Multi Layered Editing of Type3 and SVG fonts

Normal builds of pfaedit do not have this mode enabled (it can eat up a lot of memory), if you wish to edit type3 fonts then configure pfaedit with

$ configure --with-multilayer

If you have done this, then loading a type3 font (or an svg font organized in a similar fashion) will cause PfaEdit to retain information on each stroke and fill command. Each command is placed in a seperate layer and may be edited in isolation.

A new font may be converted to a multi-layered font by selecting Element->Font Info->General->Multi Layered Editing.

Multi Layered editing in the outline view

In the image at left we have a glyph drawn by stroking two paths. One layer (containing one of the paths) is currently selected and is drawn in full. All its points are editable. The other layer is shown as a dashed line.

The Layer palette looks a little different here. There is no hinting information (hints are irrelevant in type3 fonts), instead there are two named layers (background and grid) which behave pretty much as they normally do. They may be made active by clicking on their names. They may be made invisible by turning off the check box associated with them.

Under these two are the layers that make up the glyph in the font. Each layer is identified by a small picture of what that layer looks like when rasterized. Clicking on the layer makes it editable.

The layers are ordered in the list as they will be drawn on the screen. The topmost layer is drawn first, the bottommost is drawn last. Regions drawn earlier will be overwritten by Regions drawn later.

Double clicking on a layer brings up the Layer Info dialog.

Clicking with the right button brings up the layer menu which contains:

Layer Info...
Brings up the Layer Info dialog on the current layer (same as double clicking)
New Layer...
Creates a new layer and brings up the Layer Info dialog to describe it. (the new layer will appear at the bottom of the layer list and will be drawn last)
Del Layer
Deletes the current layer (you may not delete the last layer in a glyph)
First
Make the current layer the first one to be drawn.
Earlier
Make the current layer be drawn earlier. (swaps it with the layer above it)
Later
Makes the current layer be drawn later. (swaps it with the layer below it)
Last
Makes the current layer be drawn last.

Images are allowed in Type3 fonts (but not in svg fonts). You can use the File->Import command to load an image into any of the foreground layers. If the image is a bitmap image and the layer will be filled, then it will be output with an imagemask command (the bitmap will be drawn with the fill color), otherwise the image will be drawn with the colors specified in the image (Transpearant images are not supported here).

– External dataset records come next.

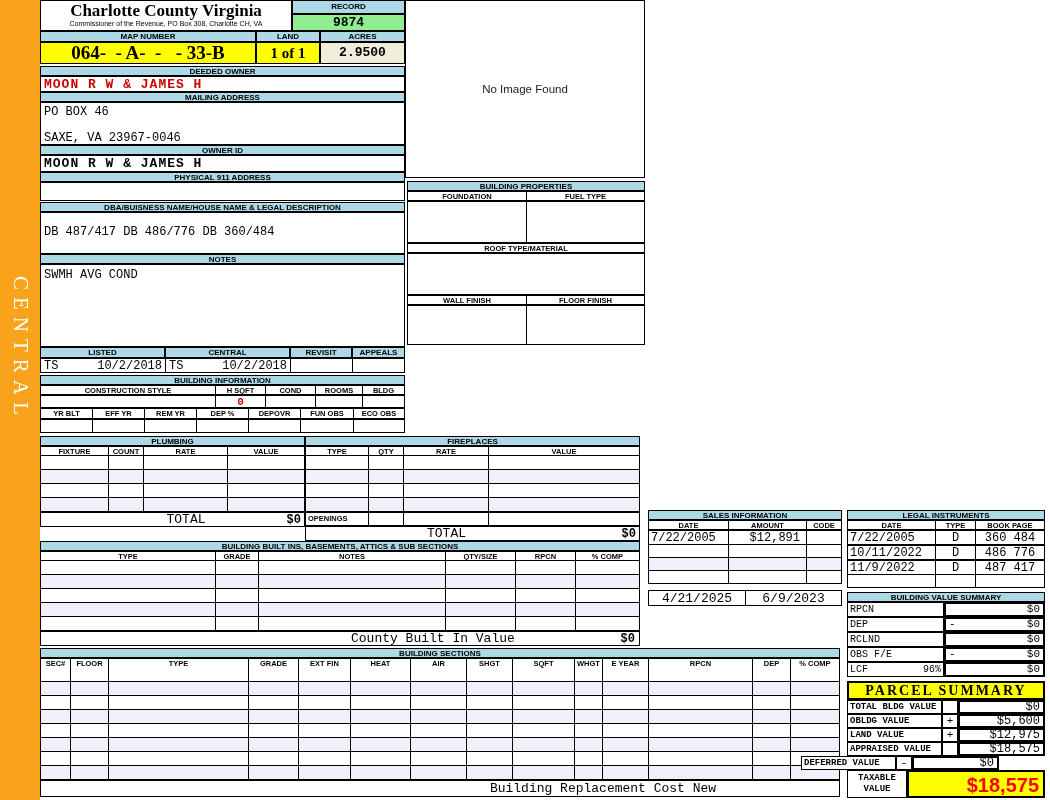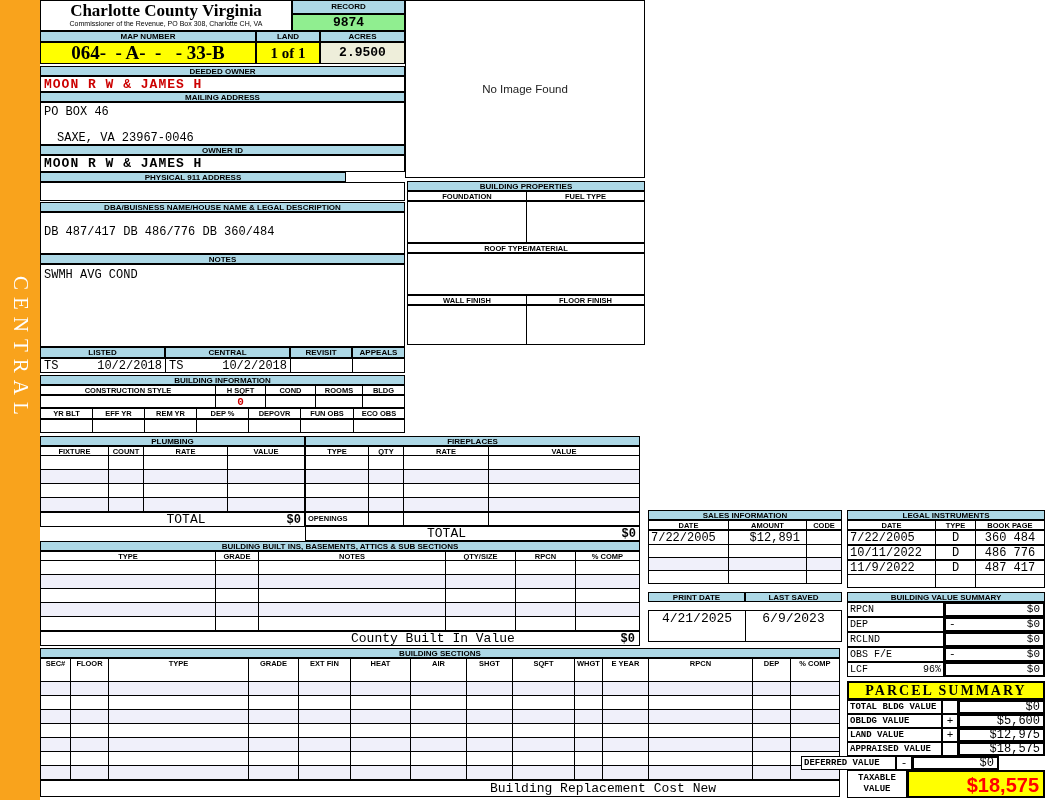--- a/index.html
+++ b/index.html
@@ -61,27 +61,27 @@
   <div class="mapval" style="width:64px;font-size:15px">1 of 1</div>
   <div class="mapval mono" style="width:85px;background:#EEEEDA;font-family:'Liberation Mono',monospace;font-size:13px">2.9500</div>
 </div>
 
 <div class="abs band" style="left:40px;top:66px;width:365px;height:10px">DEEDED OWNER</div>
 <div class="abs box mono redtxt" style="left:40px;top:76px;width:365px;height:16px;font-weight:bold;font-size:13px;line-height:15px;letter-spacing:1px;padding-left:3px">MOON R W &amp; JAMES H</div>
 
 <div class="abs band" style="left:40px;top:92px;width:365px;height:10px">MAILING ADDRESS</div>
 <div class="abs box" style="left:40px;top:102px;width:365px;height:43px">
   <div class="mono val12" style="padding:2px 3px 0">PO BOX 46</div>
-  <div class="mono val12" style="padding:12px 16px 0">SAXE, VA 23967-0046</div>
+  <div class="mono val12" style="padding:12px 3px 0">SAXE, VA 23967-0046</div>
 </div>
 
 <div class="abs band" style="left:40px;top:145px;width:365px;height:10px">OWNER ID</div>
 <div class="abs box mono" style="left:40px;top:155px;width:365px;height:17px;font-weight:bold;font-size:13px;line-height:16px;letter-spacing:1px;padding-left:3px">MOON R W &amp; JAMES H</div>
 
-<div class="abs band" style="left:40px;top:172px;width:306px;height:10px">PHYSICAL 911 ADDRESS</div>
+<div class="abs band" style="left:40px;top:172px;width:365px;height:10px">PHYSICAL 911 ADDRESS</div>
 <div class="abs box mono val12" style="left:40px;top:182px;width:365px;height:19px;padding-left:3px"></div>
 
 <div class="abs band" style="left:40px;top:202px;width:365px;height:10px">DBA/BUISNESS NAME/HOUSE NAME &amp; LEGAL DESCRIPTION</div>
 <div class="abs box mono val12" style="left:40px;top:212px;width:365px;height:42px;padding:12px 3px 0">DB 487/417 DB 486/776 DB 360/484</div>
 
 <div class="abs band" style="left:40px;top:254px;width:365px;height:10px">NOTES</div>
 <div class="abs box mono val12" style="left:40px;top:264px;width:365px;height:83px;padding:3px">SWMH AVG COND</div>
 
 <div class="abs row bandcells" style="left:40px;top:347px;width:365px;height:11px">
   <div style="width:125px">LISTED</div>
@@ -507,21 +507,21 @@
       <div style="width: 88px;"></div>
       <div style="width: 40px;"></div>
       <div style="width: auto;"></div>
     </div>
   </div>
 
 <div class="abs row bandcells" style="left:648px;top:592px;width:194px;height:10px">
   <div style="width:97px">PRINT DATE</div>
   <div style="width:97px">LAST SAVED</div>
 </div>
-<div class="abs fr" style="left:648px;top:610px;width:194px;height:32px">
+<div class="abs fr" style="left:648px;top:590px;width:194px;height:16px">
   <div class="mono" style="width:97px;font-size:13px;text-align:center;line-height:15px">4/21/2025</div>
   <div class="mono" style="font-size:13px;text-align:center;line-height:15px">6/9/2023</div>
 </div>
 
 <div class="abs band" style="left:847px;top:592px;width:198px;height:10px">BUILDING VALUE SUMMARY</div>
 <div class="abs row" style="left:847px;top:602px;width:198px;height:15px">
   <div class="bvs-label mono">
       <span>RPCN</span>
     </div>
   <div class="bvs-val mono">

PfaEdit will not skew, flip or rotate images.

The Layer dialog

This dialog describes various attributes of the way the splines in the current layer are drawn.

A layer may be either stroked or filled. Or both. Or neither (layers containing only images need not be filled or stroked).

You may either specify a color to be used for stroking or filling the splines in the layer, or you may specify that the color should be inherited (in conventional fonts the color will be inherited so that the font user can specify the font's color). If you do want to specify a color, use a 6 hex-digit rgb value "#rrggbb".

SVG fonts may include an opacity level (type3 fonts may not). 0 is fully transparent, 1.0 is fully opaque, .5 is translucent. Again this value may be inherited from the environment.

A stroke has a width (which again may be inherited, but probably should not be). Strokes are drawn using a circular pen. An eliptical pen may be specified by giving a transformation matrix here.

Finally a stroke needs to know how to treat the ends of paths, and how to join non-tangent path-segments.

PfaEdit's rasterization leaves much to be desired. It does not support full color (rounding everything to a shade of grey), and its stroking algorithem is quite poor.